**WHAT IS REQUIRED**: Which lines of the records contain the word "Objetivo"? Show each of them.

**EXERCISE INPUTS**:
━━━━━━

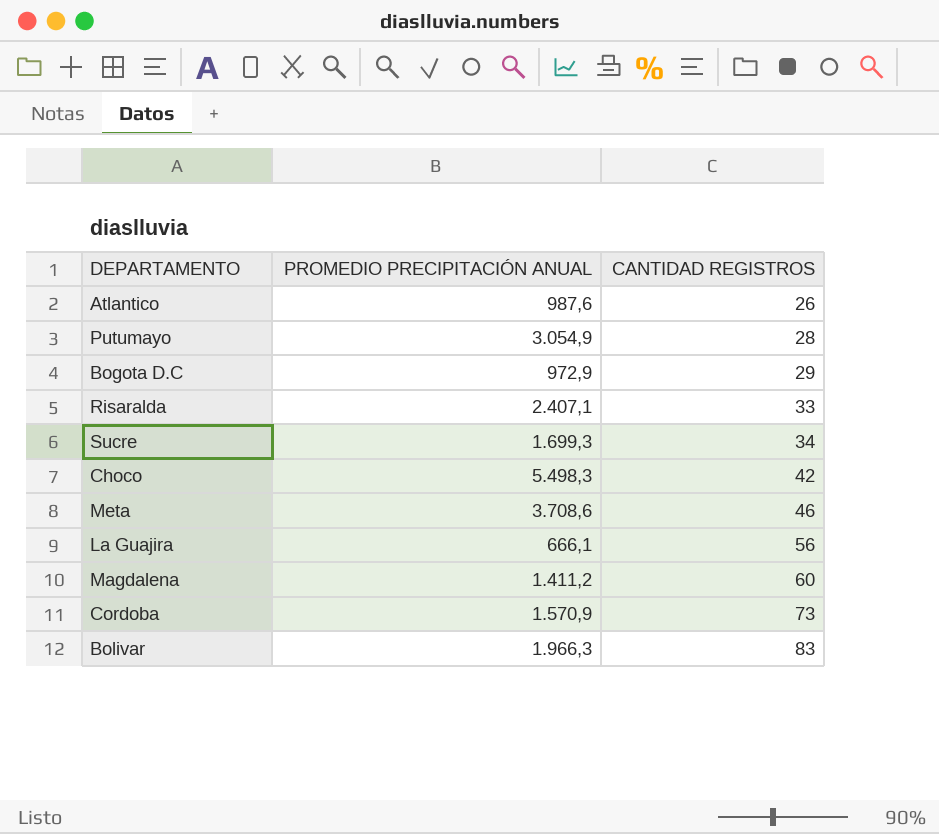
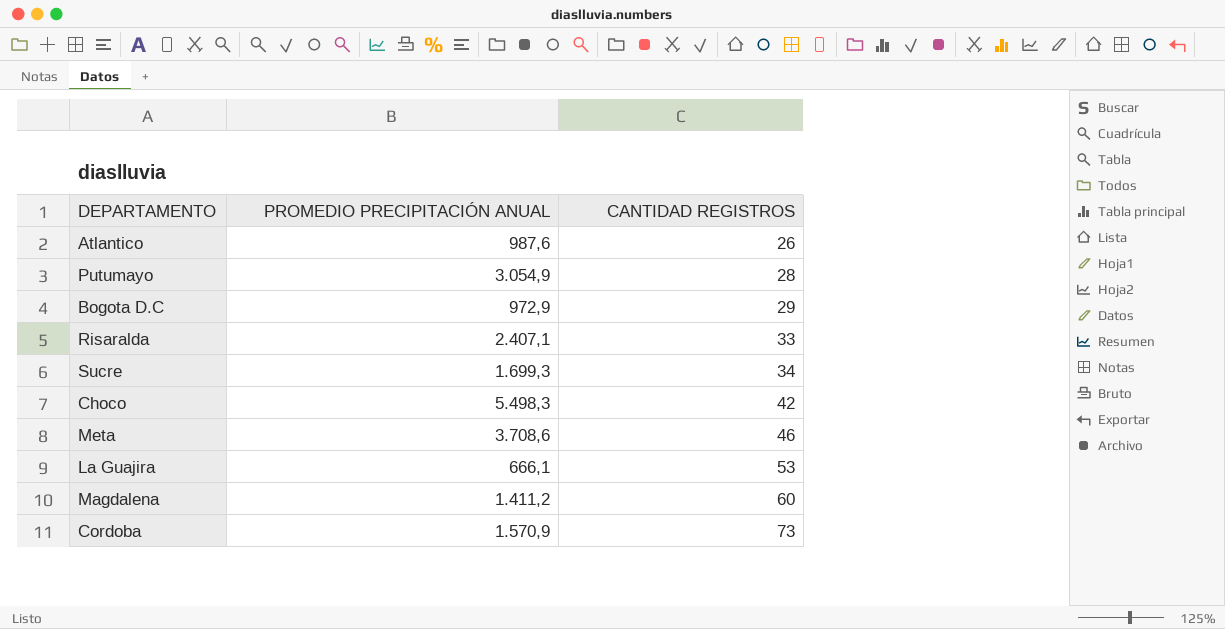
row Bolivar: 1.966,3 | 83 -> none
La Guajira | CANTIDAD REGISTROS: 56 -> 53

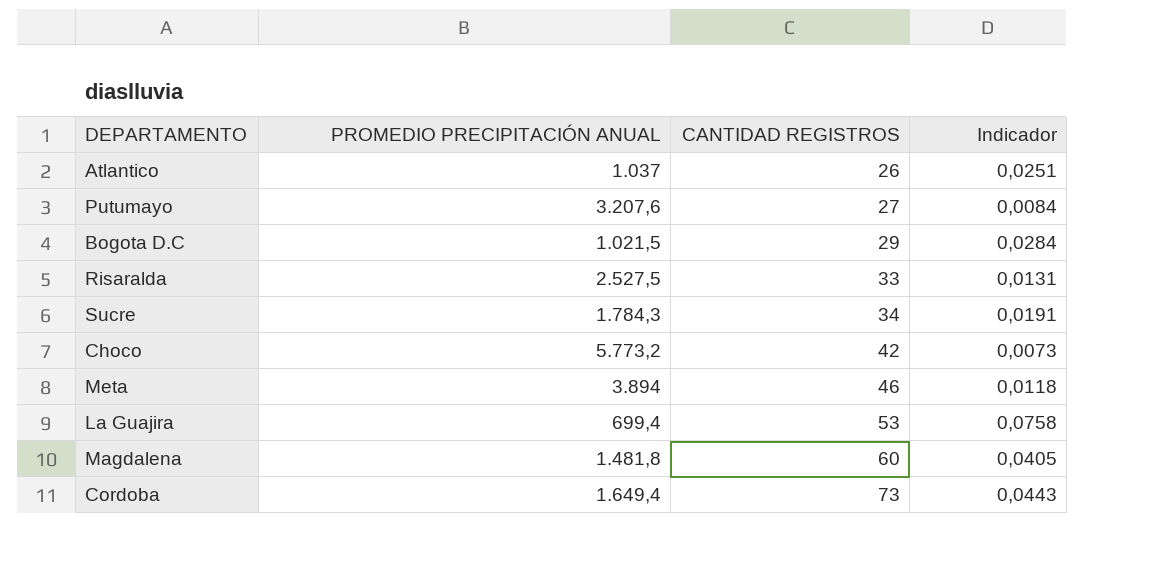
column Indicador | formula: none -> [CANTIDAD REGISTROS] / [PROMEDIO PRECIPITACIÓN ANUAL]
Atlantico | PROMEDIO PRECIPITACIÓN ANUAL: 987,6 -> 1.037
Putumayo | PROMEDIO PRECIPITACIÓN ANUAL: 3.054,9 -> 3.207,6
Putumayo | CANTIDAD REGISTROS: 28 -> 27
Bogota D.C | PROMEDIO PRECIPITACIÓN ANUAL: 972,9 -> 1.021,5
Risaralda | PROMEDIO PRECIPITACIÓN ANUAL: 2.407,1 -> 2.527,5
Sucre | PROMEDIO PRECIPITACIÓN ANUAL: 1.699,3 -> 1.784,3
Choco | PROMEDIO PRECIPITACIÓN ANUAL: 5.498,3 -> 5.773,2
Meta | PROMEDIO PRECIPITACIÓN ANUAL: 3.708,6 -> 3.894
La Guajira | PROMEDIO PRECIPITACIÓN ANUAL: 666,1 -> 699,4
Magdalena | PROMEDIO PRECIPITACIÓN ANUAL: 1.411,2 -> 1.481,8
Cordoba | PROMEDIO PRECIPITACIÓN ANUAL: 1.570,9 -> 1.649,4

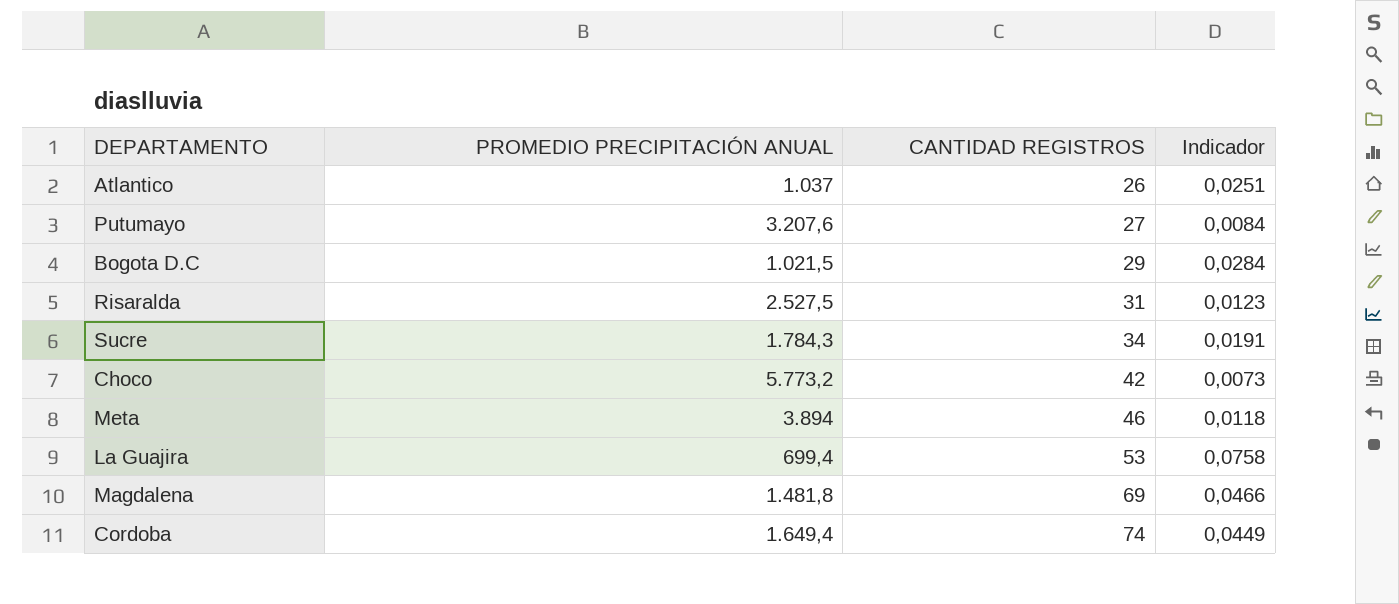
Risaralda | CANTIDAD REGISTROS: 33 -> 31
Risaralda | Indicador: 0,0131 -> 0,0123
Magdalena | CANTIDAD REGISTROS: 60 -> 69
Magdalena | Indicador: 0,0405 -> 0,0466
Cordoba | CANTIDAD REGISTROS: 73 -> 74
Cordoba | Indicador: 0,0443 -> 0,0449

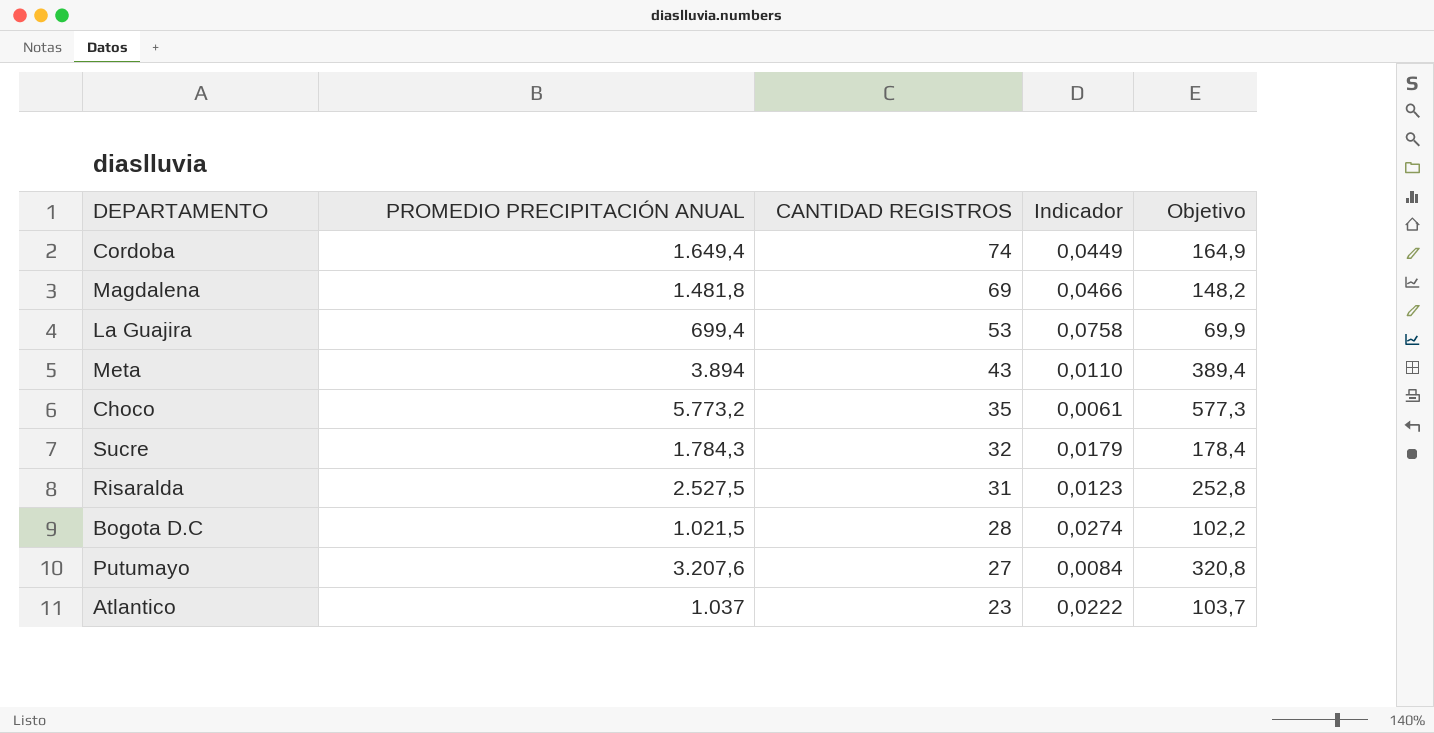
row order: CANTIDAD REGISTROS ascending -> CANTIDAD REGISTROS descending
column Objetivo | formula: none -> [PROMEDIO PRECIPITACIÓN ANUAL] * 0,1
Meta | CANTIDAD REGISTROS: 46 -> 43
Meta | Indicador: 0,0118 -> 0,0110
Choco | CANTIDAD REGISTROS: 42 -> 35
Choco | Indicador: 0,0073 -> 0,0061
Sucre | CANTIDAD REGISTROS: 34 -> 32
Sucre | Indicador: 0,0191 -> 0,0179
Bogota D.C | CANTIDAD REGISTROS: 29 -> 28
Bogota D.C | Indicador: 0,0284 -> 0,0274
Atlantico | CANTIDAD REGISTROS: 26 -> 23
Atlantico | Indicador: 0,0251 -> 0,0222

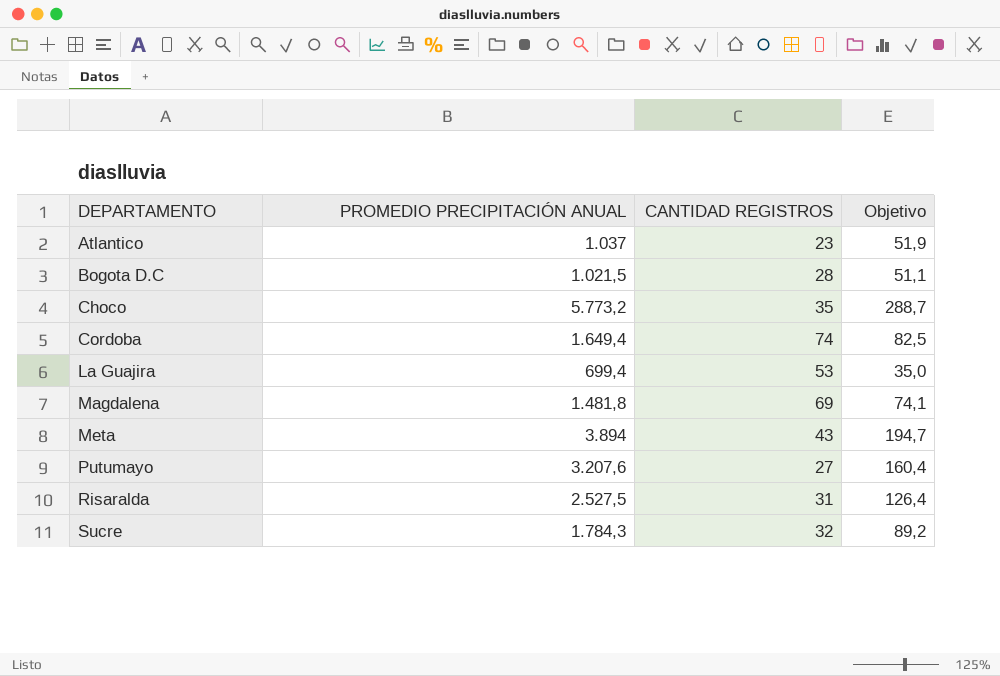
row order: CANTIDAD REGISTROS descending -> DEPARTAMENTO ascending
column Indicador | formula: [CANTIDAD REGISTROS] / [PROMEDIO PRECIPITACIÓN ANUAL] -> none
column Objetivo | formula: [PROMEDIO PRECIPITACIÓN ANUAL] * 0,1 -> [PROMEDIO PRECIPITACIÓN ANUAL] * 0,05

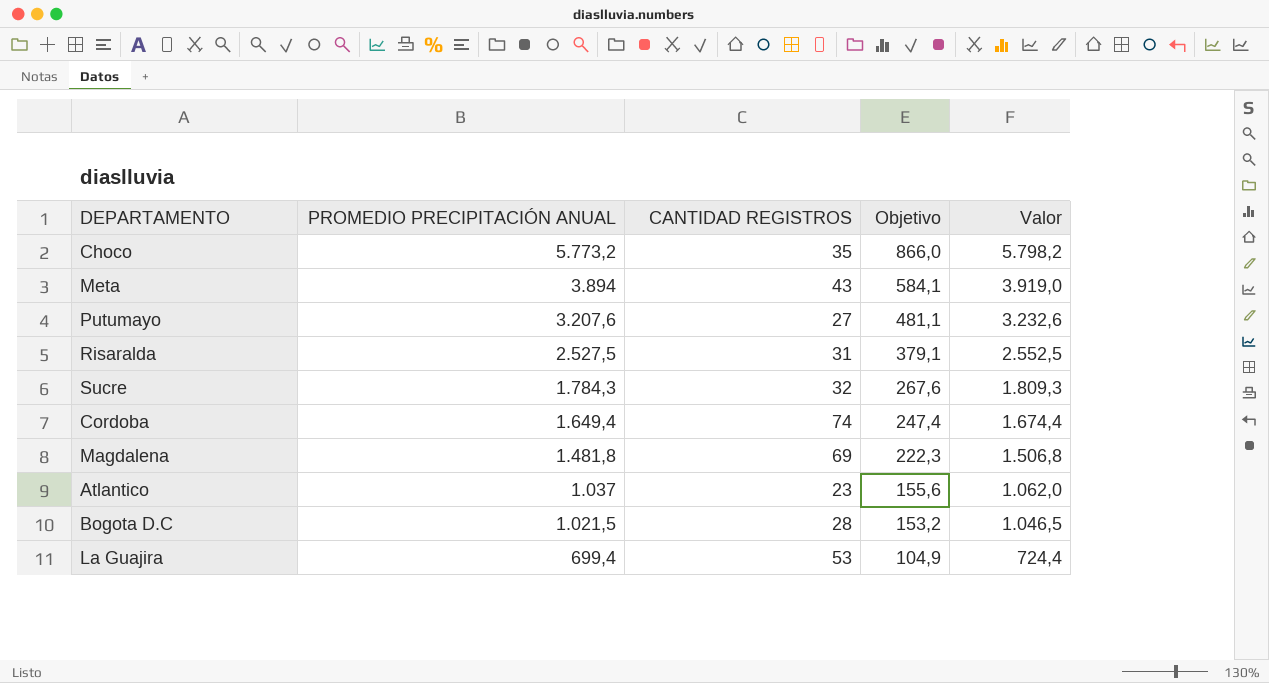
row order: DEPARTAMENTO ascending -> PROMEDIO PRECIPITACIÓN ANUAL descending
column Objetivo | formula: [PROMEDIO PRECIPITACIÓN ANUAL] * 0,05 -> [PROMEDIO PRECIPITACIÓN ANUAL] * 0,15
column Valor | formula: none -> [PROMEDIO PRECIPITACIÓN ANUAL] + 25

━━━━━━

**SOLUTION FOR THIS EXERCISE**:
column Objetivo | formula: none -> [PROMEDIO PRECIPITACIÓN ANUAL] * 0,1
column Objetivo | formula: [PROMEDIO PRECIPITACIÓN ANUAL] * 0,1 -> [PROMEDIO PRECIPITACIÓN ANUAL] * 0,05
column Objetivo | formula: [PROMEDIO PRECIPITACIÓN ANUAL] * 0,05 -> [PROMEDIO PRECIPITACIÓN ANUAL] * 0,15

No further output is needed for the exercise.